On x86 the helper returns the hardware num CLOSID so that the resctrl sanitisation does
the right thing.

I'll add a comment that this may over-allocate if the architecture isn't pre-sanitising
this field:
| /*
| * If the architecture hasn't provided a sanitised value here,
| * this may result in larger arrays than necessary. Resctrl will
| * use a smaller system wide value based on the resources in
| * use.
| */


> I've become curious about how The Monitoring Resource is used in the
> code when there are later changes[1] which would cause this function
> to be called on RDT_RESOURCE_L3, RDT_RESOURCE_MBA, or both.

I need to digest Tony's series. Today the event names all have L3 in them - the MPAM
driver is ignoring both this and the resources, and relying on heuristics to pick
something to back these counters with. Something is better than nothing,.
I agree it can be improved as resctrl allows more things to be exposed.


> Given that we have hardware with event counters residing at different
> levels of the topology and possibly being associated with different
> rdt_resources, more attention needs to be paid to how these parameters
> are used in code related to monitoring.

Certainly there are likely to be weirdness in what the MPAM driver picks here. Those
patches are marked untested for a reason! I have nothing I can test the bandwidth counters on.

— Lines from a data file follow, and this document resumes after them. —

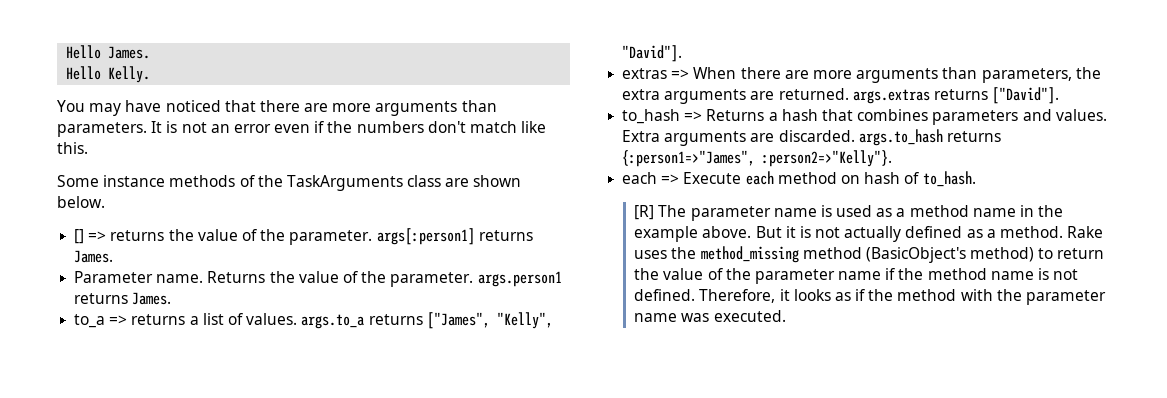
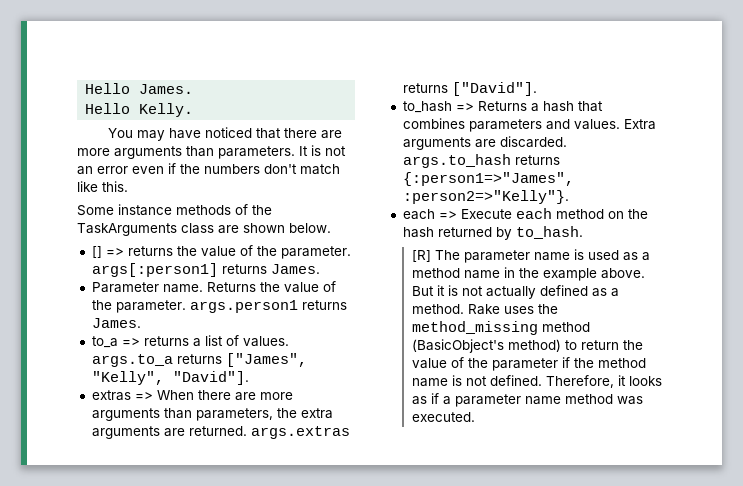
[864,172,920,184] hash of -> [627,209,648,219] [402,227,512,240] the hash returned by
[838,271,882,280] name -> (558, 364) none
[868,289,1107,305] [634,313,678,322] the method with the parameter name -> [442,394,613,407] a parameter name method

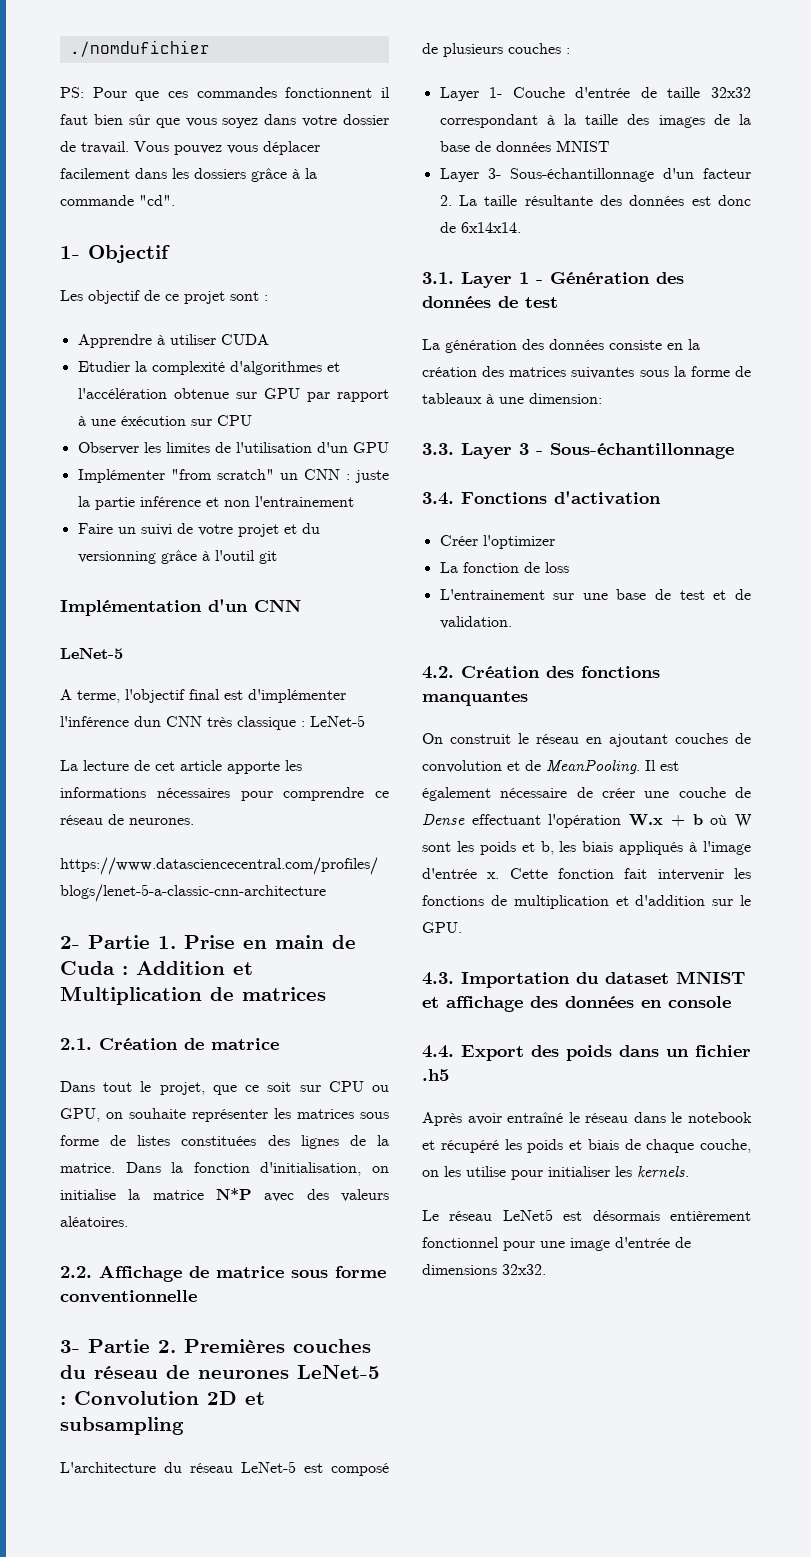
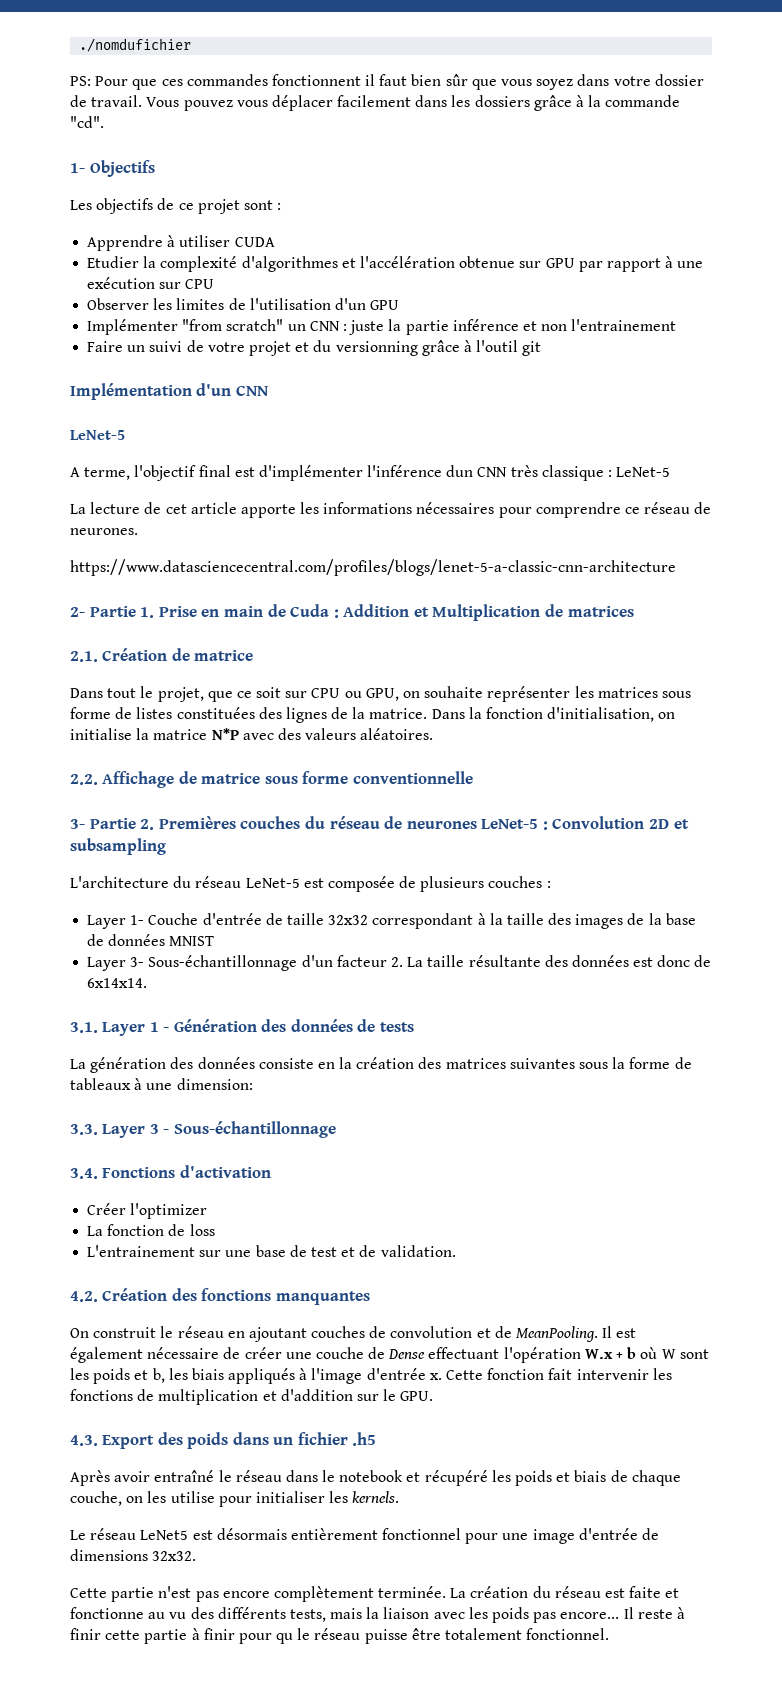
[88,245,170,263] Objectif -> [89,160,155,177] Objectifs
[88,290,140,304] objectif -> [96,198,154,214] objectifs
[120,416,186,426] éxécution -> [87,277,156,289] exécution
[331,1463,389,1476] composé -> [327,876,395,892] composée
[525,297,558,308] test -> [379,1022,414,1032] tests
[461,971,745,988] [422,996,731,1012] [422,1045,454,1058] Importation du dataset MNIST et affichage des données en console // 4.4. -> (98, 1440) none
(546, 1269) none -> [70,1586,680,1602] [70,1607,685,1623] [70,1628,610,1644] // Cette partie n'est pas encore complètement terminée. La création du réseau est faite et fonctionne au vu des différents tests, mais la liaison avec les poids pas encore... Il reste à finir cette partie à finir pour qu le réseau puisse être totalement fonctionnel.

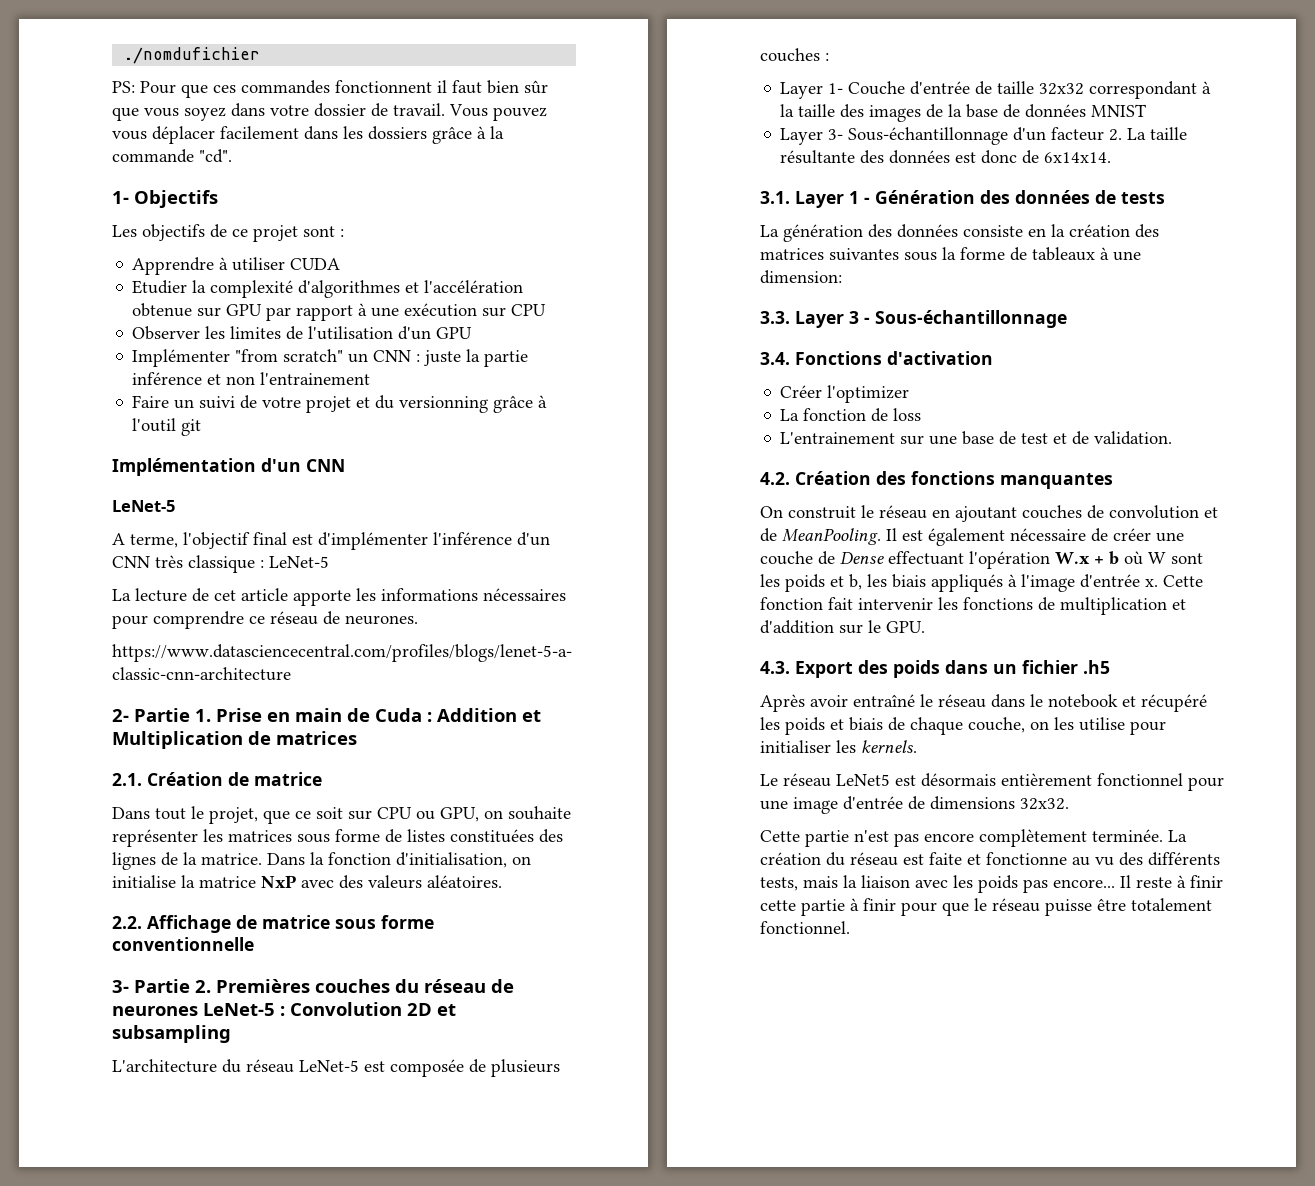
[446,465,474,477] dun -> [517,532,550,546] d'un
[211,728,239,740] N*P -> [261,875,296,888] NxP
[276,1633,294,1644] qu -> [942,902,969,916] que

My intention here is that 'things that look like a Xeon' should behave equivalently as far
as resctrl can see. That gets any existing software working. Beyond that we can talk about
extending what we have to better cover the hardware people have built.

I'm coming to the conclusion that results vary depending on {ingress,egress} of {L3, SLC,
Memory-Side-Cache, Memory-Controller} - even when only one is implemented, and that hiding
this in resctrl isn't helpful. Using perf's platform-specific json files to identify
counters may be a better approach.


Thanks,

James